Album cover for Mr. Tambourine Man by The Byrds.
In the mid-80s, after purchasing Greatest Hits, a friend of mine who was already a Byrds nut taped most of their albums for me. It was then that I went deep into my own Byrdsmania, particularly loving the journey through their first six.

For those rare bands or artists who literally change the course of music, it is usually one of their greatest honours. Well, The Byrds changed the face of music THREE TIMES.
The Byrds' 1968 line-up, (l-r) McGuinn, Kevin Kelley, Gram
Parsons and Chris Hillman.
First, with their original folk rock hits which launched that genre and movement. The second time around, they became one of the premier California rock acts to go early and deep into psychedelic experimentation, with 1966’ Eight Miles High as one of the very first psychedelic hits.
Album cover for The Byrds' Eight Miles High.
And then there’s change number three which brings us to this week’s album: 1968’s Sweetheart of the Rodeo. Album number six was a sharp left turn into country music, but modern and infused with young people’s values and vibes.
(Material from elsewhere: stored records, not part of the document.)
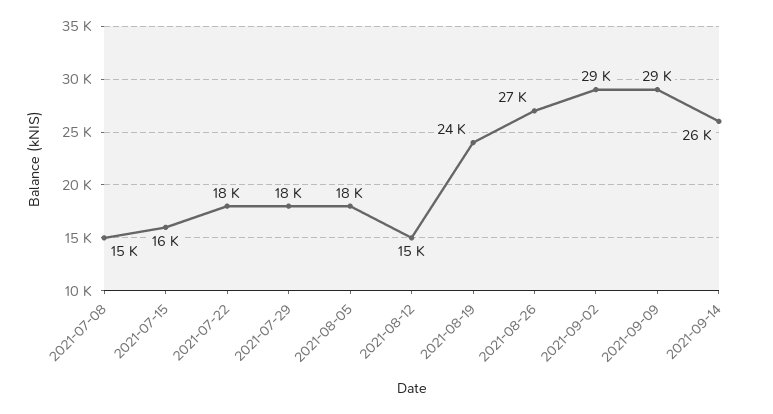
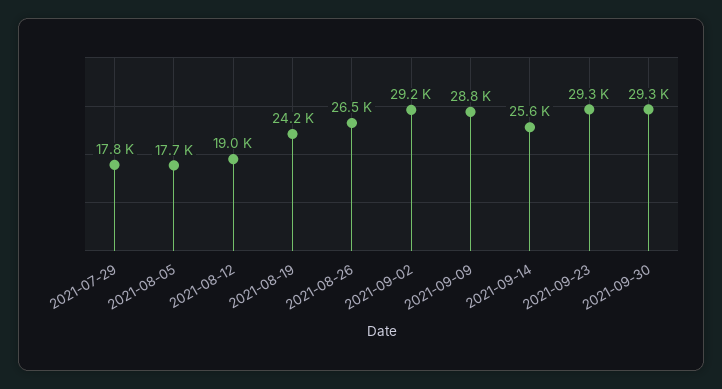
2021-07-08: 15000 -> none
2021-07-15: 16000 -> none
2021-07-22: 18000 -> none
2021-08-12: 15000 -> 19000
2021-09-23: none -> 29300
2021-09-30: none -> 29300

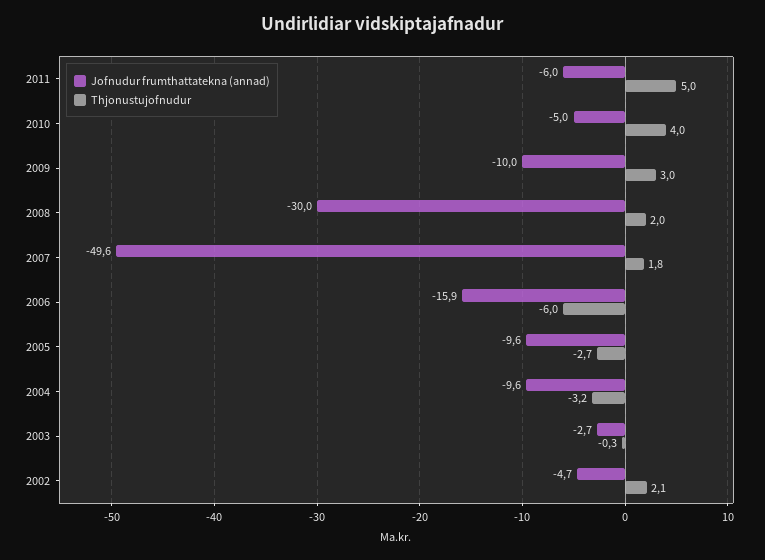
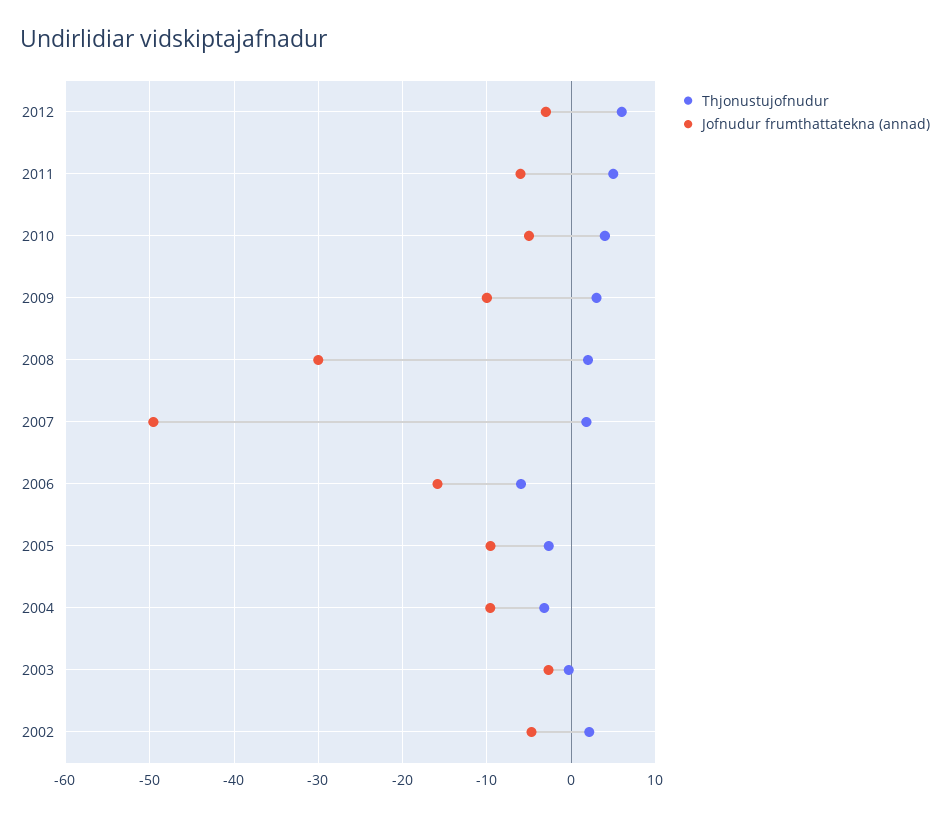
Thjonustujofnudur, 2012: none -> 6
Jofnudur frumthattatekna (annad), 2012: none -> -3

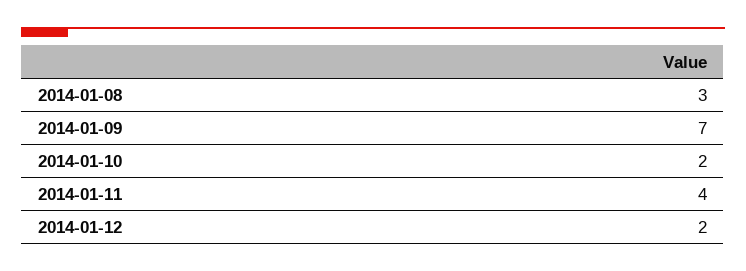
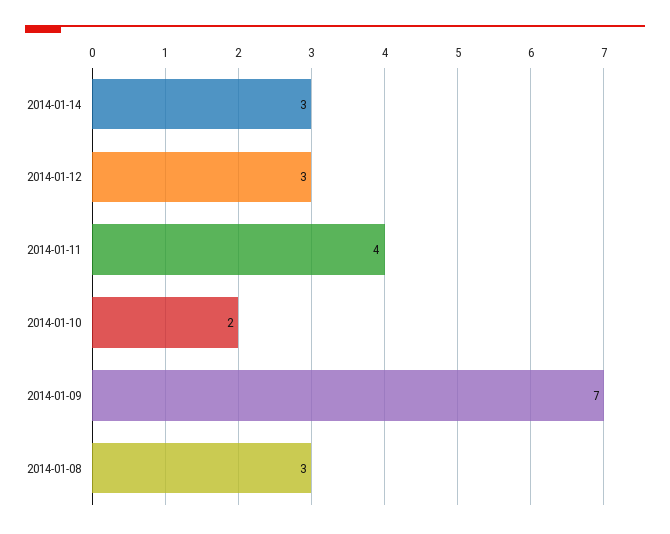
2014-01-12: 2 -> 3
2014-01-14: none -> 3

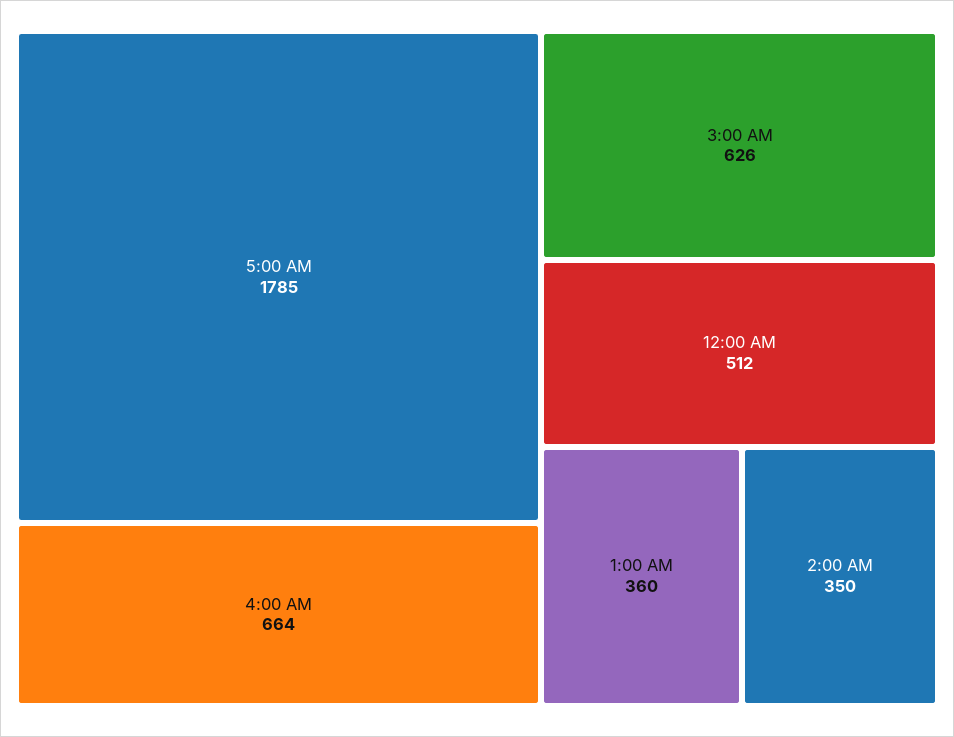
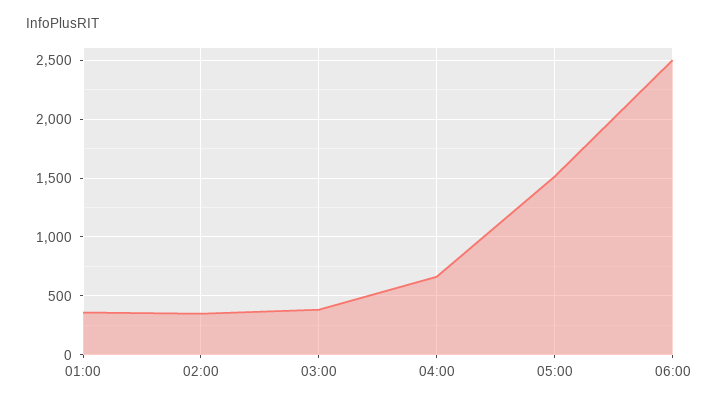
5:00 AM: 1785 -> 1500
3:00 AM: 626 -> 400
12:00 AM: 512 -> none
06:00: none -> 2500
They’d birthed folk-rock. Now they were birthing its cousin, country-rock.

By this time, three of the five original Byrds were gone (Gene Clark, David Crosby, and Michael Clarke) replaced by Kevin Kelly on drums and, much more importantly, Gram Parsons on guitars and keyboards.
The Byrds original line-up, (l-r) Crosby, Clark, Clarke, Hillman
and McGuinn.
At the time, Parsons was largely unknown. He himself had started exploring the country-rock synthesis with his own small-time group, the International Submarine Band. And indeed, a variety of artists had contemporaneously been exploring this genre merge with specific tracks: Buffalo Springfield, Mike Nesmith of The Monkees, even The Beatles and The Stones.
Gram Parsons, who appears three times on The 500 list, with
two bands (The Byrds and The Flying Burrito Brothers) and solo.
But Sweetheart of the Rodeo was a complete leap into the deep end. Initially, McGuinn’s vision for the album was going to be a survey of 20th Century American music, starting with bluegrass and country through jazz, R&B, etc. But it was the newly-installed Parsons who eventually swayed Roger and bassist Chris Hillman into making the record an all-country affair, blended with aspects of rock music and attitude.

Essentially, Parsons wanted to blend a variety of roots genres into what he named as Cosmic American Music.
Image from Robert Rubsum's 2017 article, Cosmic American Music.
The LP’s material ranged from traditional-to-recent country classics (I Am a Pilgrim, The Christian LifeBlue Canadian Rockies, Life in Prison, etc.) as well as countryfied folk (Pretty Boy Floyd) and R&B (You Don’t Miss Your Water). And since this is a Byrds' album, there is the requisite, and excellent, Dylan covers (You Ain’t Goin’ Nowhere and Nothing Was Delivered) although here they were making their public debut as McGuinn sourced both of these songs from the then-unreleased Basement Tapes. (#292 on The 500 list).
The Basement Tapes album cover - a 1975 release from Bob Dylan
backed with members of The Band.
Then there were the two Parsons originals: One Hundred Years from Now and the classic Hickory Wind which he later re-recorded for his seminal and final album, Grievous Angel (#425 on The 500)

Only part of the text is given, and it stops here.